Seven to 14 days after treatment, your healthcare provider will perform a follow-up test, experts said. You'll also need to be retested for gonorrhea after three months since re-infection is common. Additionally, your doctor will likely treat you for chlamydia since the two frequently co-occur.
Chlamydia is often asymptomatic but can cause serious complications, including pelvic inflammatory disease (PID), a potentially life-threatening condition, according to the CDC.
What happens if gonococcal arthritis is untreated?
"NG infection has serious consequences," Lee said.

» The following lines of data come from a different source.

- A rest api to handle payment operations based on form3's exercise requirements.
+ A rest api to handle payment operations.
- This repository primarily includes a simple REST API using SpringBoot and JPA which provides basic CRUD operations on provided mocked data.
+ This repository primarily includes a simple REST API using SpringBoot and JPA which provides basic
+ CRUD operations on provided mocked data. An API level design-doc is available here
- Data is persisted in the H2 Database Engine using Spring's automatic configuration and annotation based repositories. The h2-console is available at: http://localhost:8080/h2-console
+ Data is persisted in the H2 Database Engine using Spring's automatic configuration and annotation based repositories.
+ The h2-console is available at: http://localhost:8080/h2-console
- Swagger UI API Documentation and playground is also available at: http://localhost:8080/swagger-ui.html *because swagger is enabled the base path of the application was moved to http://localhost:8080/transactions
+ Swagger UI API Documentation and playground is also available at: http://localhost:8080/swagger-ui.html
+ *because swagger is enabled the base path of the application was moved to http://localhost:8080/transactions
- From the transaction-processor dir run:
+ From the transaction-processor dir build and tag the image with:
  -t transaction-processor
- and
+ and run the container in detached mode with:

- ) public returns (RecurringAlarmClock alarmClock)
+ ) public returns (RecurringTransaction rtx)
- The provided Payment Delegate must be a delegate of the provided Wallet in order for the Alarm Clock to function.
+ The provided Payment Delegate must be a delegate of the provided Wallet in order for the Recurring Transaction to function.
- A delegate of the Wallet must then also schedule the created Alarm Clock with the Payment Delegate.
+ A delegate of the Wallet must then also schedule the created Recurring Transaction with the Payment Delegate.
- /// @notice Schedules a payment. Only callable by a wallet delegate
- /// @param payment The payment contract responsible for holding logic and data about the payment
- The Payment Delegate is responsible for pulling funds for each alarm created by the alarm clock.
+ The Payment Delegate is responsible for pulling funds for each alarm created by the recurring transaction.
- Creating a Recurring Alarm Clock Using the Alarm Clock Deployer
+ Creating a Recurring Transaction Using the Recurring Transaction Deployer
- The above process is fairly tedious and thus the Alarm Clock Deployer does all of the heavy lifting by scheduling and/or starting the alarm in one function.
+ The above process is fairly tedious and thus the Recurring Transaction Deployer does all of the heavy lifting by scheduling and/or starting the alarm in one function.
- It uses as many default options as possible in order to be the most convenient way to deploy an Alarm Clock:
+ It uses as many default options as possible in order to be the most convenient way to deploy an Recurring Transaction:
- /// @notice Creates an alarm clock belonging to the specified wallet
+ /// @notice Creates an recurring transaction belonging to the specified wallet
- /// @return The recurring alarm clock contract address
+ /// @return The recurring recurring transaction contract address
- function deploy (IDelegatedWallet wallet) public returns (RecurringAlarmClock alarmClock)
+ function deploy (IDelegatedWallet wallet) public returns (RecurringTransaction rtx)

According to the World Health Organization (WHO), it can:
- Cause ectopic pregnancy, which is the most common cause of maternal death in the first trimester of pregnancy
- Lead to infertility
- Cause neonatal eye disease, which, untreated, can result in blindness
- Cause pelvic pain and painful sex
- Increase the risk of transition of HIV by a factor of five
"Additionally, untreated DGI can lead to diseases like endocarditis, myopericarditis, meningitis, vasculitis, advanced osteoarthritis and chronic pain, though these complications are rare," Henry said.
In some cases, Lee said, it can cause sepsis and septic shock, a life-threatening medical emergency.
The bottom line
It may seem obvious, but the best way to avoid DGI and gonococcal arthritis is to avoid getting gonorrhea in the first place.
Abstinence is the only surefire way to go about it, but having a long-term, monogamous relationship with a partner who you know is uninfected can greatly reduce the risk, according to the CDC.
If you do have multiple or new partners, use condoms—including on sex toys—and get screened for STIs regularly. It's also a good idea to ask new partners to be tested before becoming intimate.